INSTRUCTIONS FOR THE TASK - Exclude the images and repeat all remaining entries exactly.

※ ※ ※

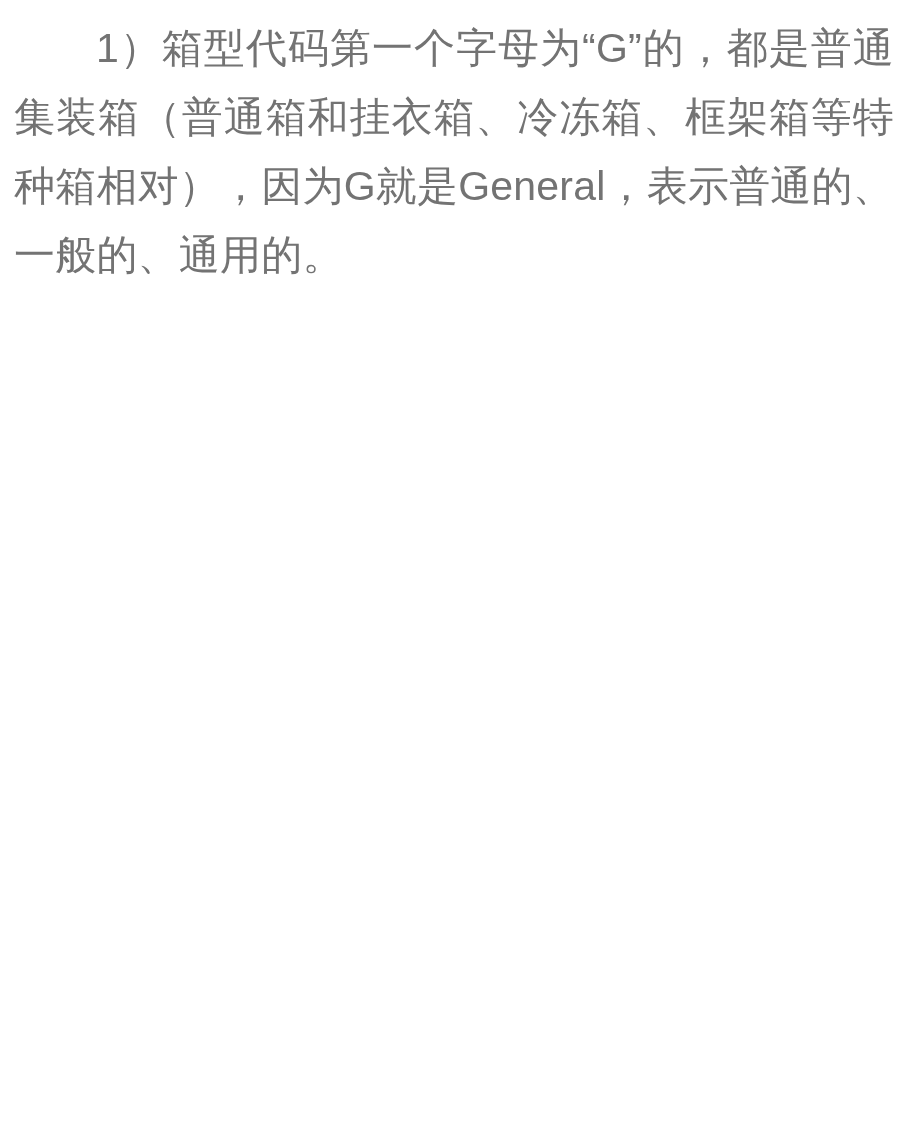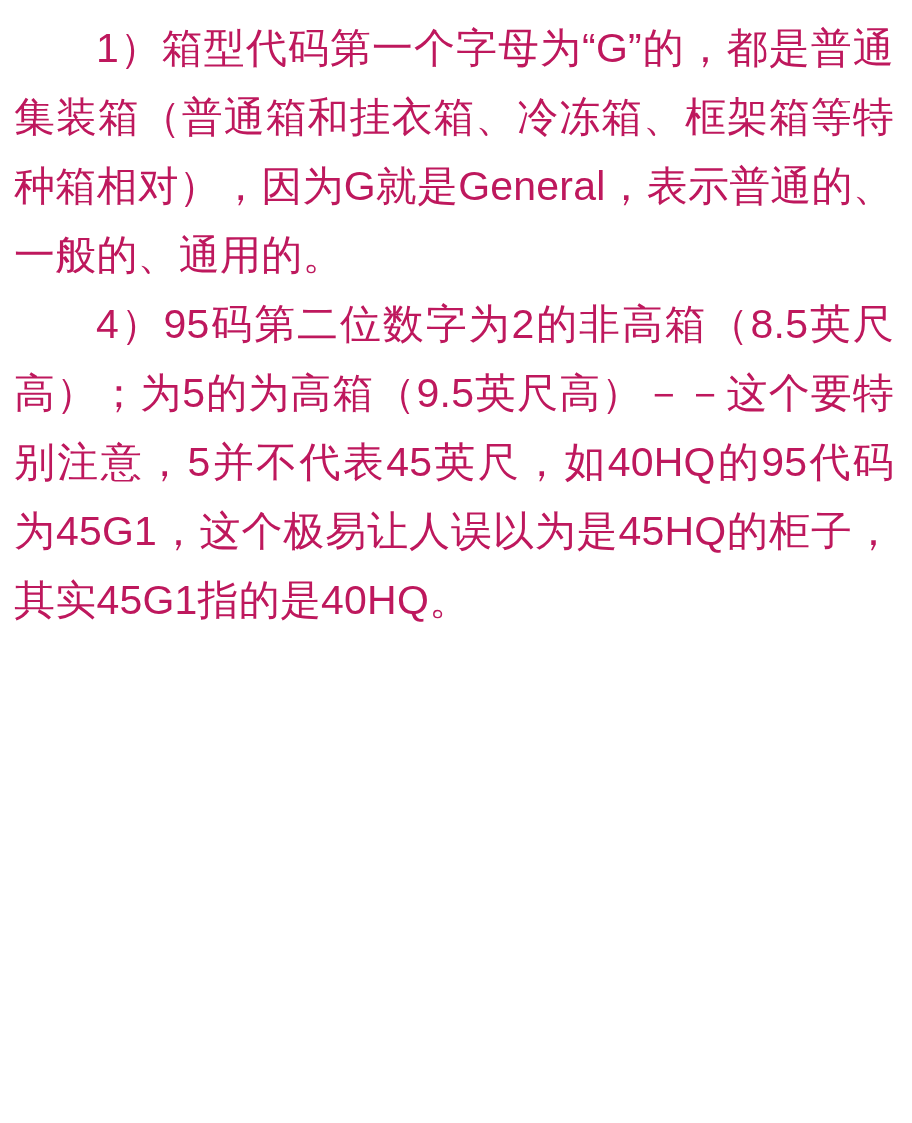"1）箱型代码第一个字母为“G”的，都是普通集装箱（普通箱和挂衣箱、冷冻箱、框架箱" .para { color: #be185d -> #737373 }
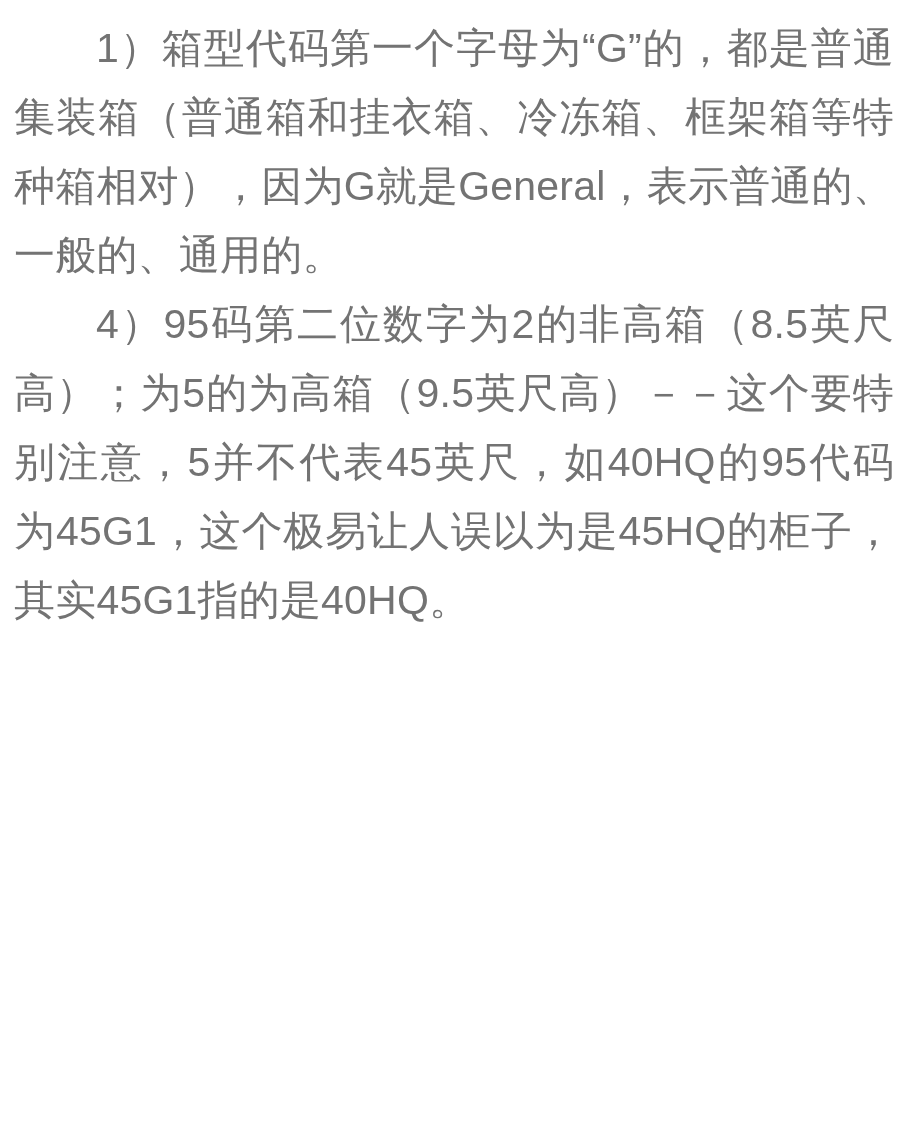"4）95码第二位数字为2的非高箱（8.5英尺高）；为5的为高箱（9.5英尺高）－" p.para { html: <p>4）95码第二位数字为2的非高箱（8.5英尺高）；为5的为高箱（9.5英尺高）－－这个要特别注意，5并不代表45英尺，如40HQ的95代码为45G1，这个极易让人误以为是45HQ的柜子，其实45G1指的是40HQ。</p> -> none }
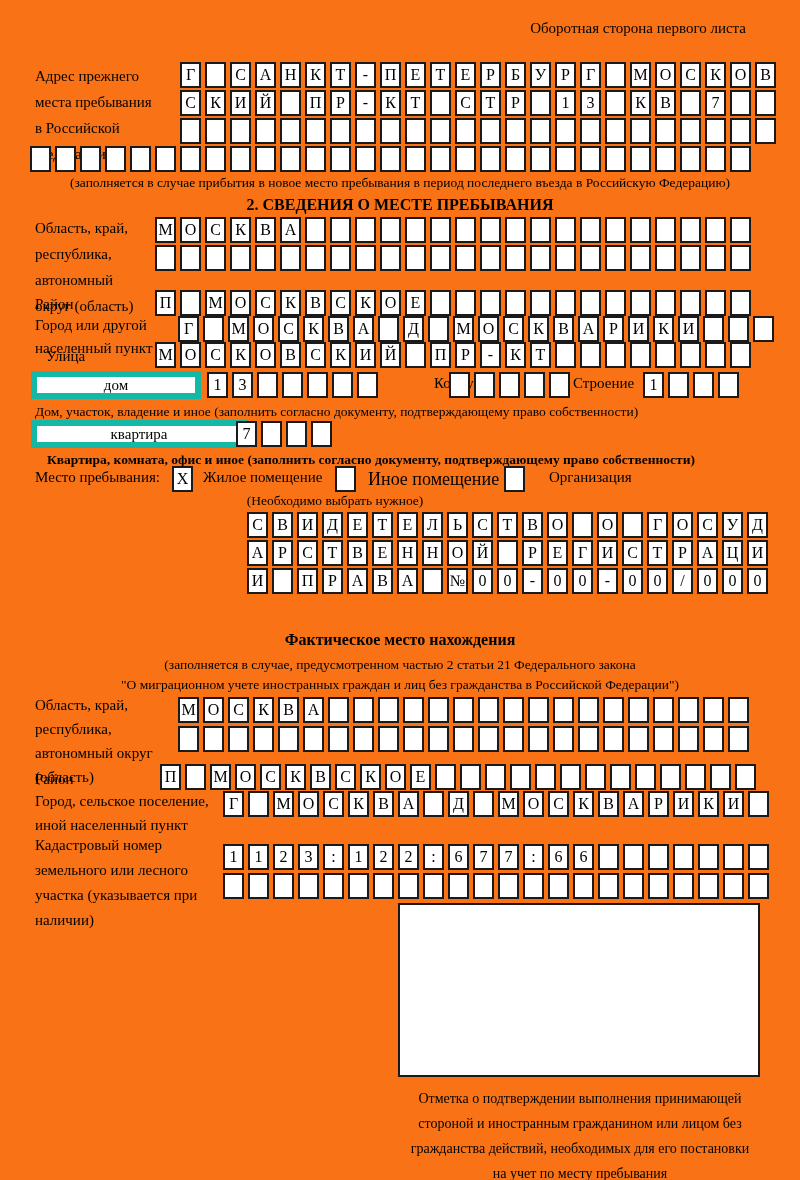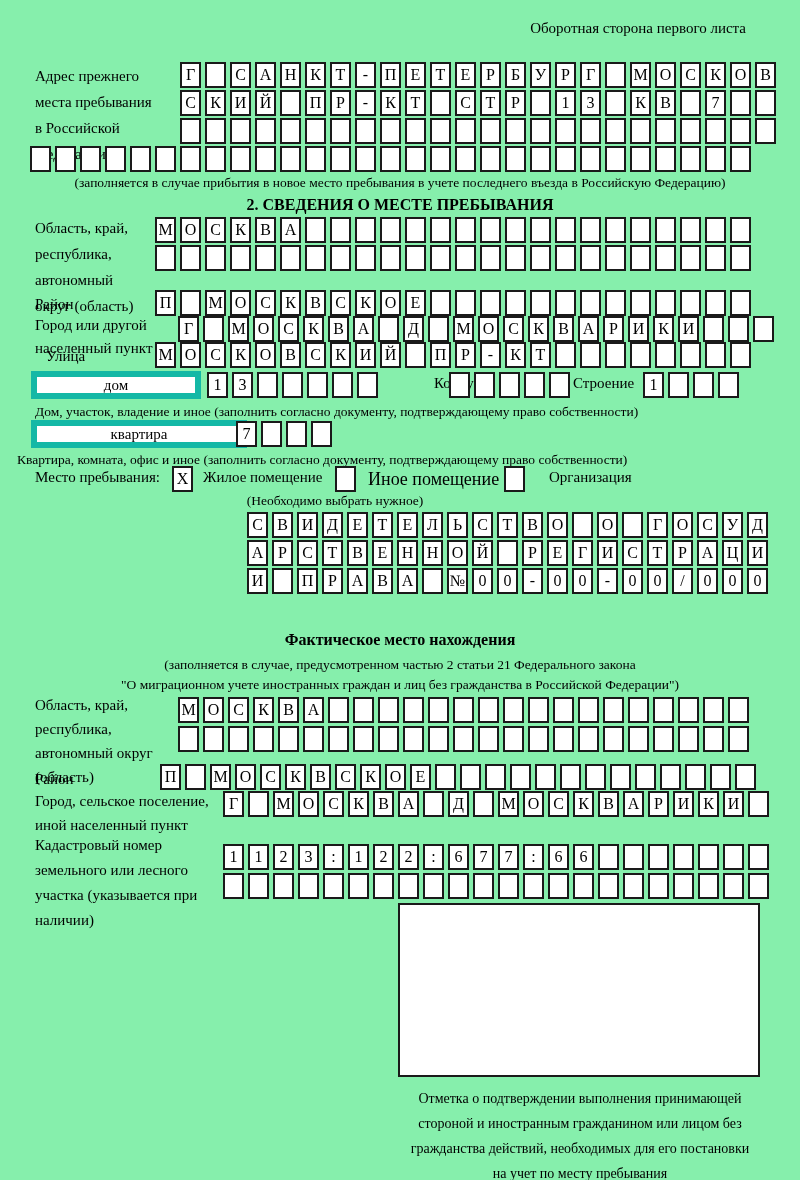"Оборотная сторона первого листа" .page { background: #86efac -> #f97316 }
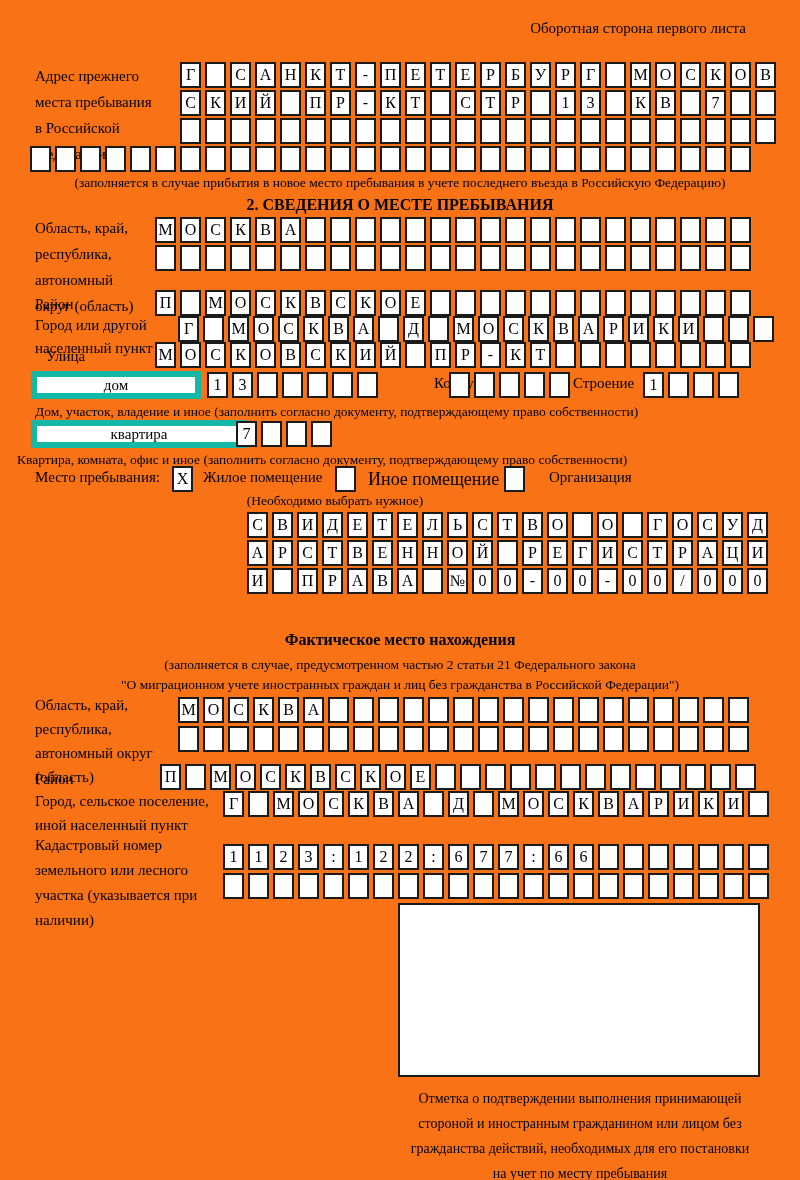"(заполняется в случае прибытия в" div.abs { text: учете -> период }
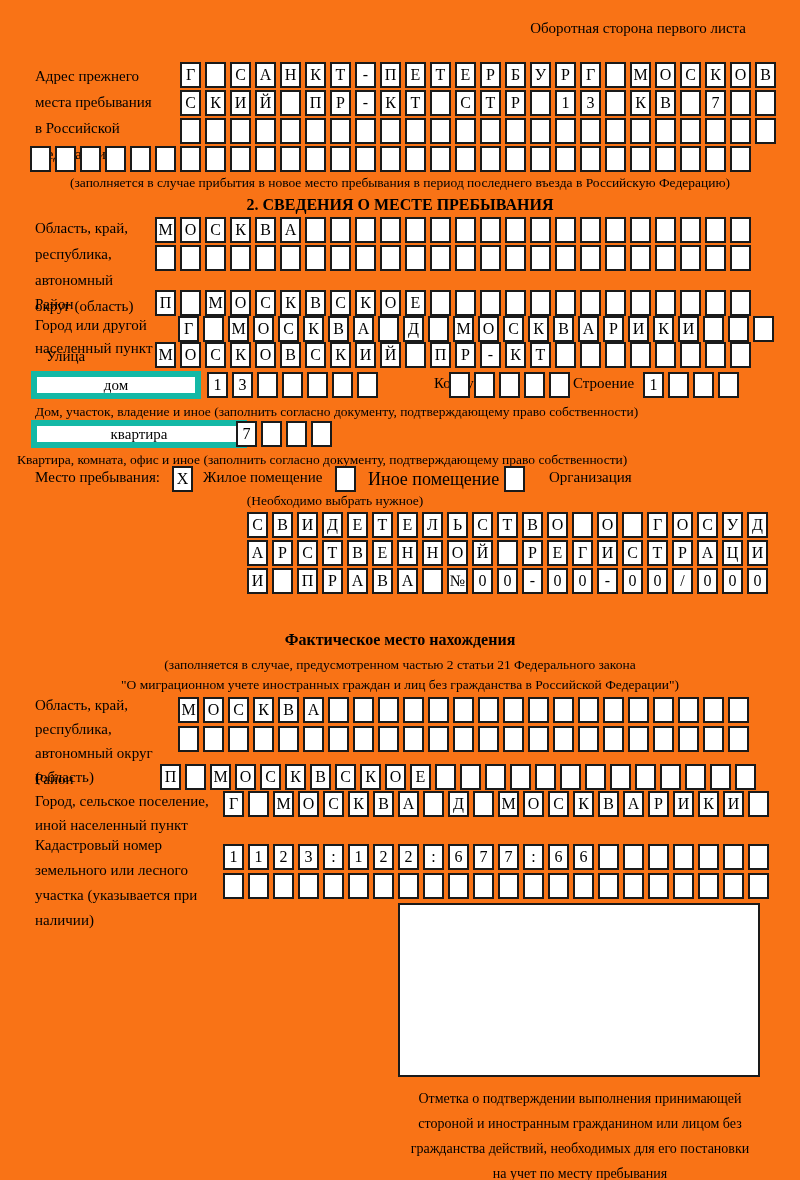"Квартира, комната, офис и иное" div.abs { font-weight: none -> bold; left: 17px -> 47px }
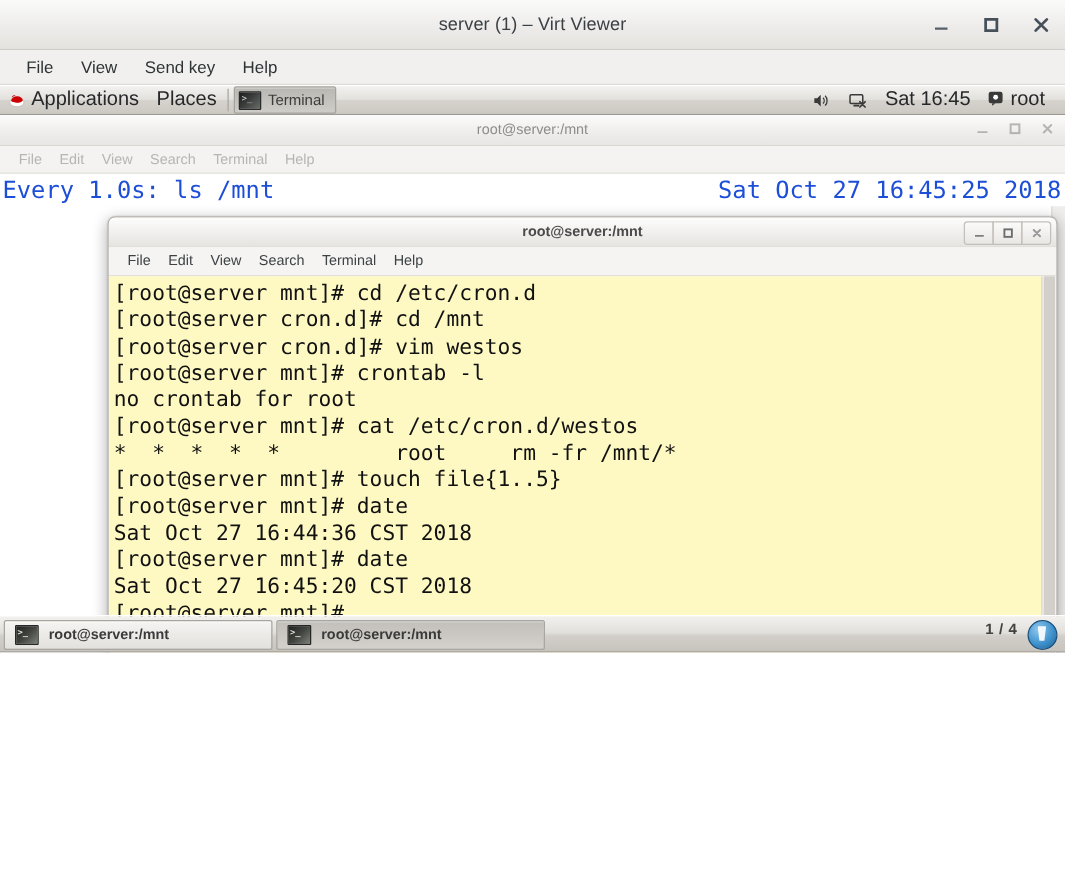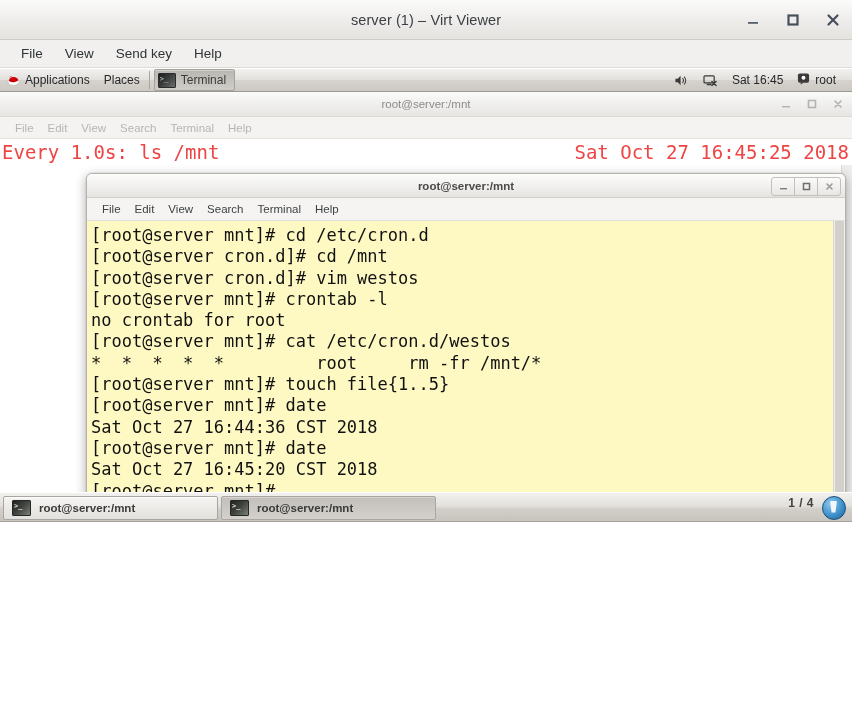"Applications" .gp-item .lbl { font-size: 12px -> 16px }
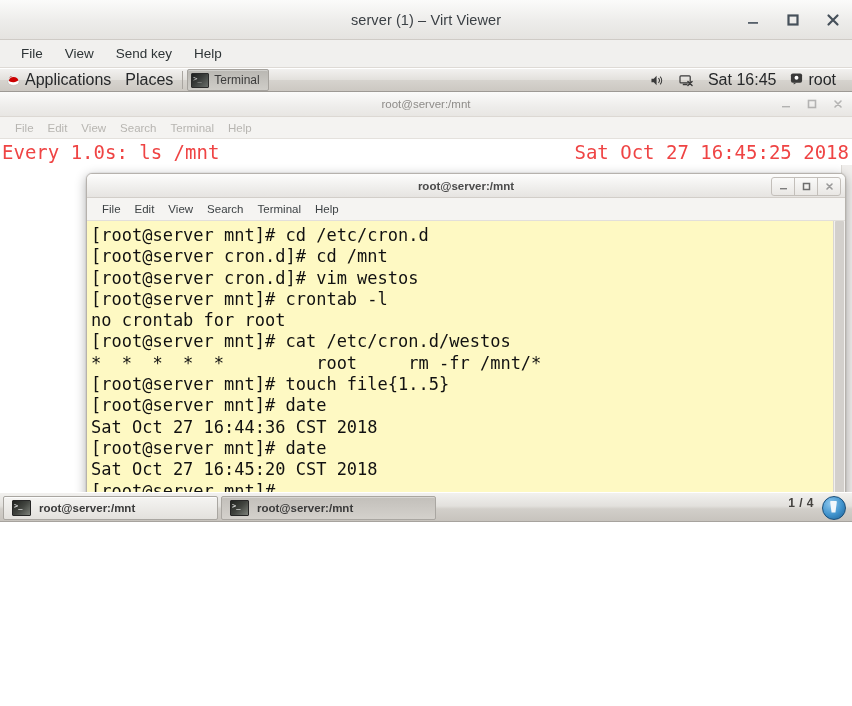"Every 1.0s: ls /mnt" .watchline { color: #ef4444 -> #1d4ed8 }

※ ※ ※

RESPONSE TO THE EXERCISE -
"1）箱型代码第一个字母为“G”的，都是普通集装箱（普通箱和挂衣箱、冷冻箱、框架箱" .para { color: #be185d -> #737373 }
"4）95码第二位数字为2的非高箱（8.5英尺高）；为5的为高箱（9.5英尺高）－" p.para { html: <p>4）95码第二位数字为2的非高箱（8.5英尺高）；为5的为高箱（9.5英尺高）－－这个要特别注意，5并不代表45英尺，如40HQ的95代码为45G1，这个极易让人误以为是45HQ的柜子，其实45G1指的是40HQ。</p> -> none }
"Оборотная сторона первого листа" .page { background: #86efac -> #f97316 }
"(заполняется в случае прибытия в" div.abs { text: учете -> период }
"Квартира, комната, офис и иное" div.abs { font-weight: none -> bold; left: 17px -> 47px }
"Applications" .gp-item .lbl { font-size: 12px -> 16px }
"Every 1.0s: ls /mnt" .watchline { color: #ef4444 -> #1d4ed8 }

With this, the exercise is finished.